What are the Causes of the Rise in Food Inflation?
- Temperature and Weather Challenges: Issues like adverse weather conditions, such as the prediction of a weak monsoon and heatwave for this year affecting crop yields, particularly for cereals, pulses, and sugar, contributed to supply shortages and higher prices domestically.
- For example, cereal and pulse inflation showed double-digit inflation in April 2024.
- Fuel Prices: The price of fuel, key input in agriculture, has witnessed a considerable increase in recent years.
- For example, an increase in fuel inflation by 1% leads to a 0.13% rise in food inflation, and the effect slowly declines through the next 12 months.
- Transportation Issues: Disruptions in the supply chain due to factors like transportation constraints, labour shortages, and logistical challenges can lead to a decrease in the availability of food products, causing prices to rise.
- Production Costs: Rising production costs for farmers can lead to higher food prices. This includes expenses such as fuel, fertiliser, and labour costs.
- Global Causes: The ongoing Russia-Ukraine war has a global impact, particularly affecting developing countries. Energy and commodity prices have risen, and global logistical supply chains have been disrupted.
- Ukraine and Russia account for up to 30% of global wheat exports, leading to an increase in food prices.
What Measures Government Has Taken to Curb Food Inflation?
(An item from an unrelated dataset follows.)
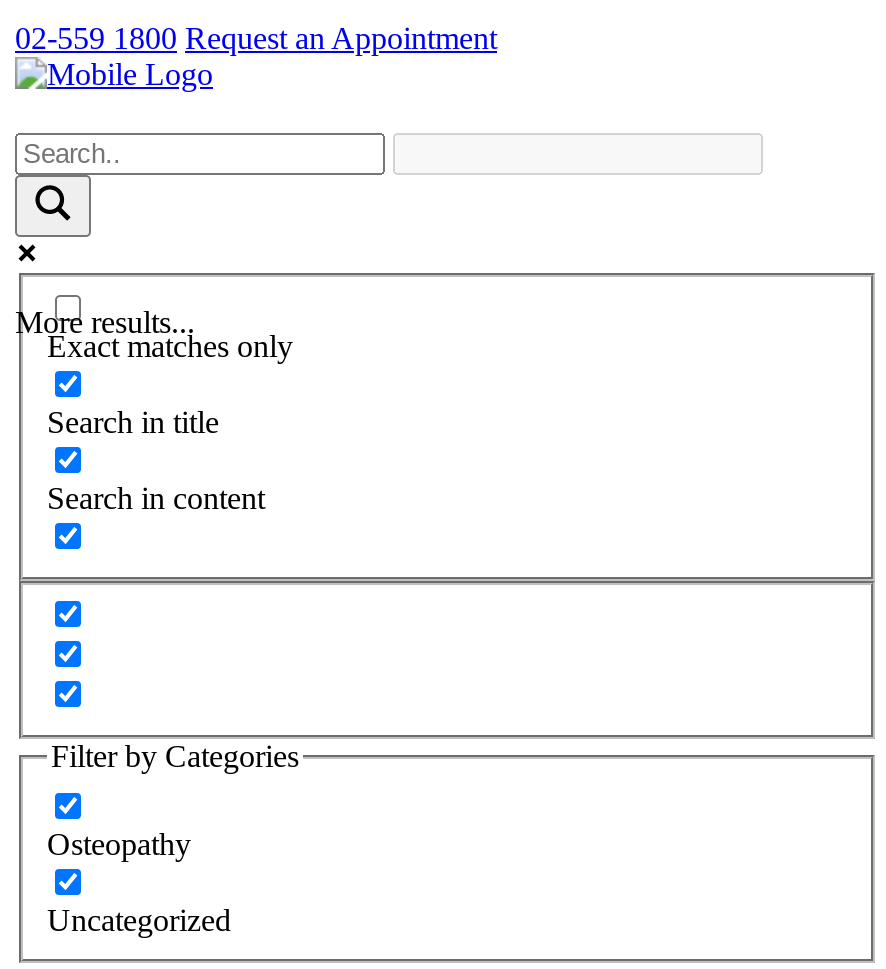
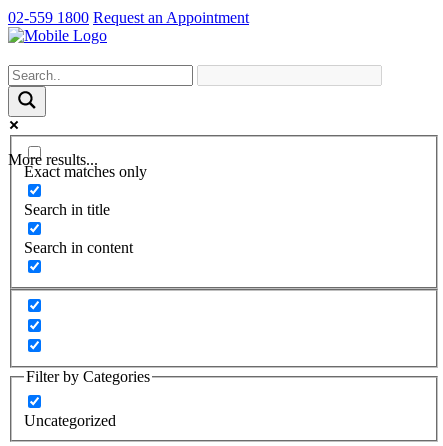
- Osteopathy
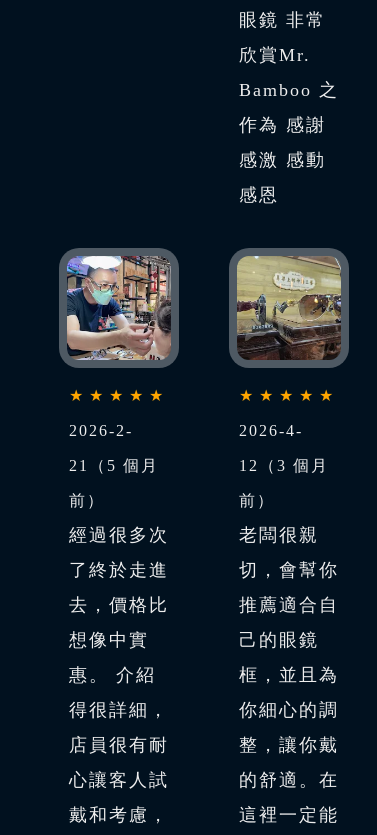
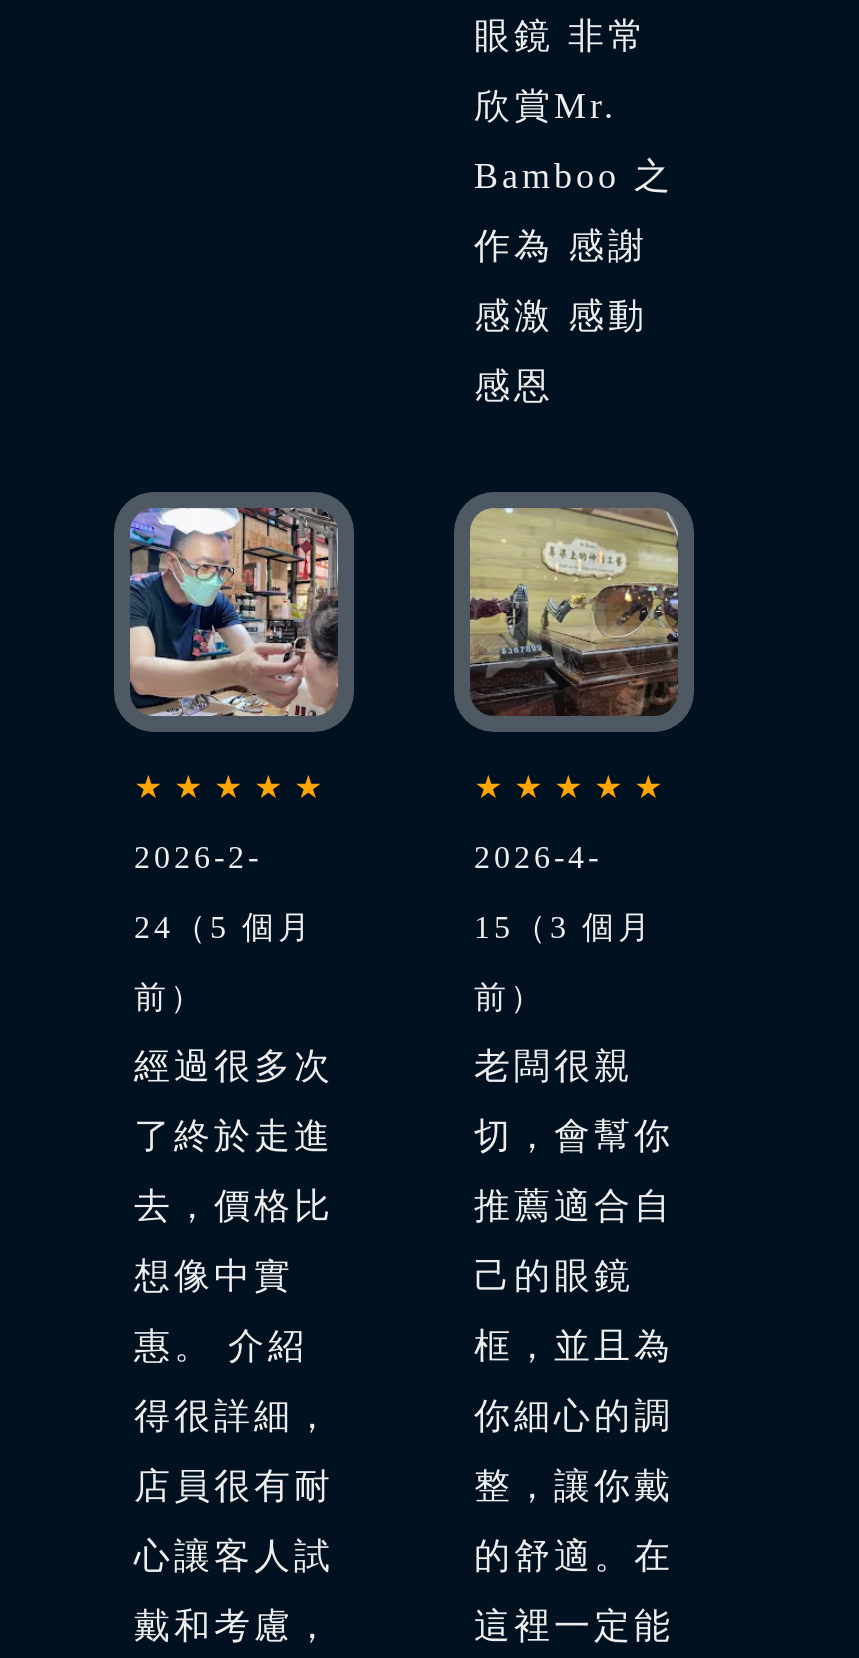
- 21（5 個月
+ 24（5 個月

- 12（3 個月
+ 15（3 個月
- Subsidised Commodities: The government is increasing the distribution of subsidised vegetables like onions and tomatoes through its network and releasing stocks of wheat and sugar to stabilise prices.
- Buffer Stock Management: The Government maintains a buffer stock of essential food commodities like wheat, rice, and pulses to release into the market during periods of scarcity or price spikes.
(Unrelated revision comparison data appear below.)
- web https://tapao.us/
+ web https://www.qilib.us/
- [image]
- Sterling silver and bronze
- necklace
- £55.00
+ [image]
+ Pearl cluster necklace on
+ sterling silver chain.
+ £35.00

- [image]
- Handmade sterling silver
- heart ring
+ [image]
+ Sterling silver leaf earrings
- Procurement and PDS: The Public Distribution System (PDS) ensures food security for the poor by providing subsidised grains. Increasing procurement and expanding PDS coverage can help stabilise prices.
- Minimum Support Price (MSP): Guaranteeing remunerative prices to farmers for their produce incentivises production, leading to increased supply and potentially lower prices.
- Import-Export Policies: The government can regulate imports and exports of food items to manage domestic supply and prices. For instance, import duties can be reduced to augment supply, while export bans can be imposed to control domestic prices.
- Infrastructure Development: Investments in cold storage, warehousing, and transportation facilities reduce post-harvest losses and improve supply chain efficiency, leading to lower prices.
- Technology Adoption: Promoting the use of technology in agriculture, such as precision farming and weather forecasting, can enhance productivity and reduce production costs.
Remove Food items from Inflation Targeting (Economic Survey 2023-24)
- RBI Inflation Targeting Strategy: In March 2021, the government retained the Reserve Bank of India (RBI)'s flexible inflation target of 2-6% for five years, through March 2026.
- Under this framework, introduced in 2016, RBI targets headline inflation as measured by the Consumer Price Index (CPI).
- Suggestions of Economic Survey:
- The Economic Survey 2023-24 suggested excluding food inflation from India's inflation targeting framework.
- Food makes up 46% of CPI Headline Inflation in developing countries, thus controlling food prices is key to managing overall inflation.
- In June 2024, overall inflation was 5.1%, food inflation was 9.4%, and core inflation was 3.1%.
- Reasons for Excluding Food from Inflation Targeting:
- Supply-Induced Price Changes: Food price fluctuations are mainly due to supply shocks (For example: poor harvests, climate conditions) rather than demand.
- Traditional monetary policy tools, designed to address demand-side pressures, are ineffective for supply-induced changes.
- Direct Benefit Transfers (DBT): To help poor and low-income consumers cope with rising food prices, the Survey suggests using direct benefit transfers or coupons, offering targeted assistance without disrupting the inflation framework.
- Core Inflation Focus: Excluding food items allows the focus to shift to core inflation, which better reflects underlying inflation trends and the economy's health, as it is less influenced by temporary shocks.
- International Practices: Countries like the US, UK, and Canada also exclude food and energy prices in their inflation targeting to maintain a more stable and predictable monetary policy framework.
- Supply-Induced Price Changes: Food price fluctuations are mainly due to supply shocks (For example: poor harvests, climate conditions) rather than demand.
Note
- Consumer Price Index (CPI) vs. Wholesale Price Index (WPI):
- WPI tracks inflation at the producer level and CPI captures changes in prices levels at the consumer level.
- WPI does not capture changes in the prices of services, which CPI does.
- Headline inflation and Core Inflation:
- Headline Inflation is a measure of the total economic inflation that includes food and energy prices.
- Core Inflation is the change in the costs of goods and services but does not include those from the food and energy sectors.
- This measure of inflation excludes these items because their prices are much more volatile.
- Core inflation = Headline inflation – (Food and Fuel) inflation.
Way Forward
- Supply Chain Improvement: Investing in infrastructure, such as storage facilities, cold chains, and transportation, can reduce post-harvest losses and ensure food reaches consumers faster and in better condition, stabilizing prices.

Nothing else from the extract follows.